故此,只是继续走了七八日而已,疲惫和炎热,就将局势变得难以支撑起来。
越来越多的士卒、民夫、内侍、宫人开始中暑,继而倒在路边,甚至有人直接倒毙,与此同时,不少聪明的民夫、士卒也意识到了某种可能性,开始大面积伪作中暑……对此,军队执法者陷入到了巨大的困难中,他们一方面根本无法分辨谁是装中暑谁是真中暑,另一方面自身也开始因为暑气和道路崎区引发了精神ròu_tǐ的双重疲惫以及大面积非战斗减员。
队伍再次失去了秩序,不过暂时也没有再次大规模哗变……因为太累了,而且面对着的自然环境与耐力的考验,高级修行者此时反而占据了绝对优势,反过来成为了秩序的优秀控制者。
至于说,稍微安定了一点人心,或者说是唯一有效、但又让人哭笑不得的一个官方措施,居然是望梅止渴。
上头告诉下面所有人,此时沽水对岸是沂蒙山的盗匪不提,而往后退到登州大营是没有往前走抵达琅琊来得快的,到了琅琊,就可以暂停避暑休整了。
所以,大家要努力向前,尽快抵达琅琊。
这种情况下,被张行串联起来的那支奇怪的特务力量,根本不用扇动,就开始自动内部长草了……越来越多的靖安台巡骑开始暗示甚至明白建议朱绶们主动趁势离开,而随着这些暗示与明示的频繁出现,同行的伏龙卫也越来越不安。

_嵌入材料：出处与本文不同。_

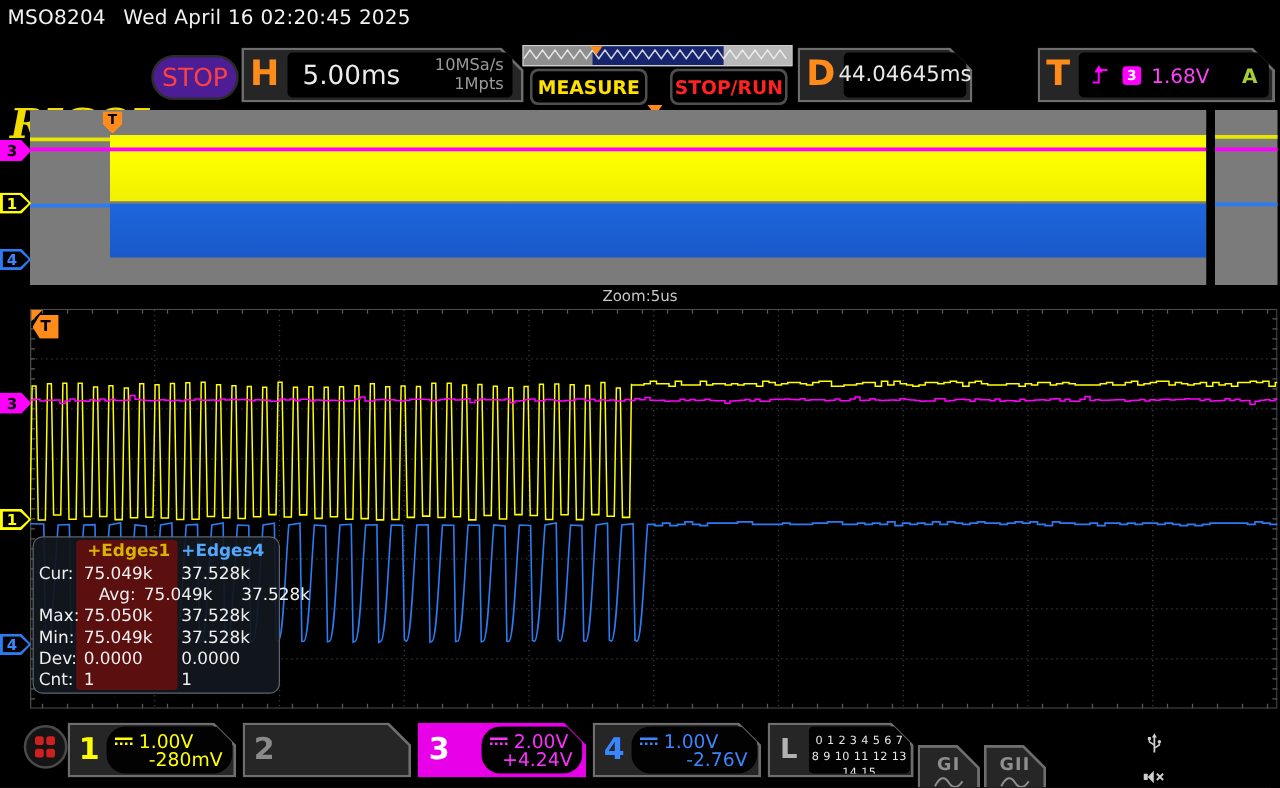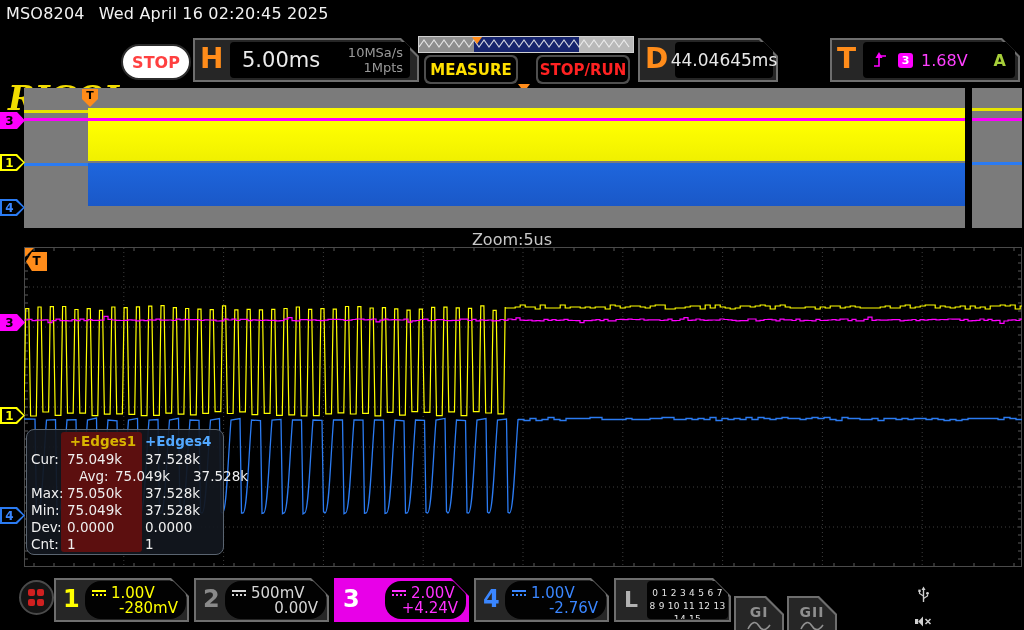--- a/index.html
+++ b/index.html
@@ -5,23 +5,23 @@
   html,body{margin:0;padding:0;background:#111;}
   #screen{position:relative;width:1024px;height:630px;background:#000;overflow:hidden;
     font-family:"DejaVu Sans",sans-serif;color:#eee;-webkit-font-smoothing:antialiased;}
   .abs{position:absolute;}
   
   .titlebar{left:6px;top:4px;font-size:16px;color:#f2f2f2;letter-spacing:.2px;}
   .titlebar .dt{margin-left:14px;}
   
   .logo{left:8px;top:38px;font-family:"DejaVu Serif",serif;font-weight:bold;font-style:italic;
     font-size:33px;color:#f2dc00;letter-spacing:-1px;margin-top:41px;}
-  .stoppill{left:121px;top:44px;width:66px;height:32px;background:#ffffff;border:2px solid #2c2c2c;
+  .stoppill{left:121px;top:44px;width:66px;height:32px;background:#4c1d95;border:2px solid #2c2c2c;
     border-radius:18px;display:flex;align-items:center;justify-content:center;
-    font-weight:bold;font-size:16px;color:#ff4040;}
+    font-weight:normal;font-size:20px;color:#ff4040;}
   .cut{clip-path:polygon(0 0,calc(100% - 18px) 0,100% 18px,100% 100%,0 100%);background:#6e6e6e;}
   .cuti{position:absolute;inset:2px;clip-path:polygon(0 0,calc(100% - 17px) 0,100% 17px,100% 100%,0 100%);
     background:#262626;}
   .grp{height:44px;top:38px;}
   .biglabel{position:absolute;left:7px;top:4px;font-size:28px;font-weight:bold;color:#ff8c1a;z-index:2;}
   .blackbox{position:absolute;top:4px;bottom:4px;background:#000;border-radius:4px;z-index:2;}
   .hgrp{left:193px;width:226px;}
   .hbox{left:37px;width:180px;display:flex;align-items:center;}
   .tbase{font-size:21px;color:#ececec;margin-left:12px;}
   .srcol{margin-left:auto;margin-right:7px;text-align:right;font-size:13px;color:#9a9a9a;line-height:15px;}
@@ -51,21 +51,21 @@
   .tflagdown{position:absolute;left:58px;top:1px;width:16px;height:18px;background:#ff8c1a;
     clip-path:polygon(0 0,100% 0,100% 55%,50% 100%,0 55%);color:#000;font-weight:bold;font-size:11px;
     text-align:center;line-height:14px;}
   
   .mk{position:absolute;left:0;width:25px;height:17px;
     clip-path:polygon(0 0,68% 0,100% 50%,68% 100%,0 100%);display:flex;align-items:center;
     justify-content:center;font-size:12px;font-weight:bold;}
   .mk .fill{position:absolute;inset:2px;clip-path:polygon(0 0,66% 0,100% 50%,66% 100%,0 100%);background:#000;}
   .mk span{position:relative;z-index:1;padding-right:6px;}
   
-  .zoomlabel{left:0;top:230px;width:1024px;text-align:center;font-size:16px;color:#c8c8c8;}
+  .zoomlabel{left:0;top:230px;width:1024px;text-align:center;font-size:12px;color:#c8c8c8;}
   .plotsvg{left:24px;top:247px;}
   .tflagleft{left:26px;top:252px;width:21px;height:19px;background:#ff8c1a;
     clip-path:polygon(28% 0,100% 0,100% 100%,28% 100%,0 50%);color:#000;font-weight:bold;font-size:12px;
     text-align:center;line-height:19px;z-index:3;}
   .cornertri{left:25px;top:248px;width:0;height:0;border-top:9px solid #ff8c1a;border-right:9px solid transparent;z-index:3;}
   
   .popup{left:26px;top:429px;width:196px;height:124px;background:rgba(18,23,30,0.93);
     border:1px solid #5a6470;border-radius:8px;z-index:5;font-size:13.5px;}
   .redcol{position:absolute;left:34px;top:2px;bottom:2px;width:81px;background:#5c0f0f;border-radius:3px;}
   .mhead{position:absolute;top:3px;height:17px;font-weight:bold;}
@@ -466,30 +466,20 @@
           </span>
         <span>1.00V</span>
         </span>
       <span class="r2">-280mV</span>
     </div>
   </div>
 
   <div class="abs cut chbox" style="left:194px;">
     <div class="cuti"></div>
     <span class="num c2n">2</span>
-    <div class="chpanel c2v">
-      <span class="r1">
-          <span class="dc">
-            <i class="s"></i>
-            <i class="d"></i>
-          </span>
-        <span>500mV</span>
-        </span>
-      <span class="r2">0.00V</span>
-    </div>
   </div>
 
   <div class="abs cut chbox sel" style="left:334px;">
     <div class="cuti"></div>
     <span class="num" style="color:#fff;">3</span>
     <div class="chpanel c3" style="background:#000000;margin-left:20px;">
       <span class="r1">
           <span class="dc">
             <i class="s"></i>
             <i class="d"></i>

这些几乎全都是奇经高手的存在们越来越不愿意遮掩自己的意图,他们开始自行串联,然后向张行、钱唐、秦宝等人表达意见、施加压力,希望获得承诺,能和巡骑们一样回到东都。
张行保持了诡异的严肃和反驳。
反倒是钱唐,被逼无奈后,曾主动往御前寻找到白有思,做了一次汇报。后者,也立即飞来,做了一次安抚,但说实话,效果并不好,这些安抚与许诺根本抵挡不住蒸腾的暑气与崎区的道路。
而白有思终究也不愿意依仗着武力来压制下属。
期间,张行与白有思对视数次,意外的没有什么配合和讨论……也不知道是双方各自察觉到了什么,还是对白有思很可能欺骗了张行这件事情有些尴尬。
现在回头去想,白有思让张行先走,很可能是得知了要南下江都的消息。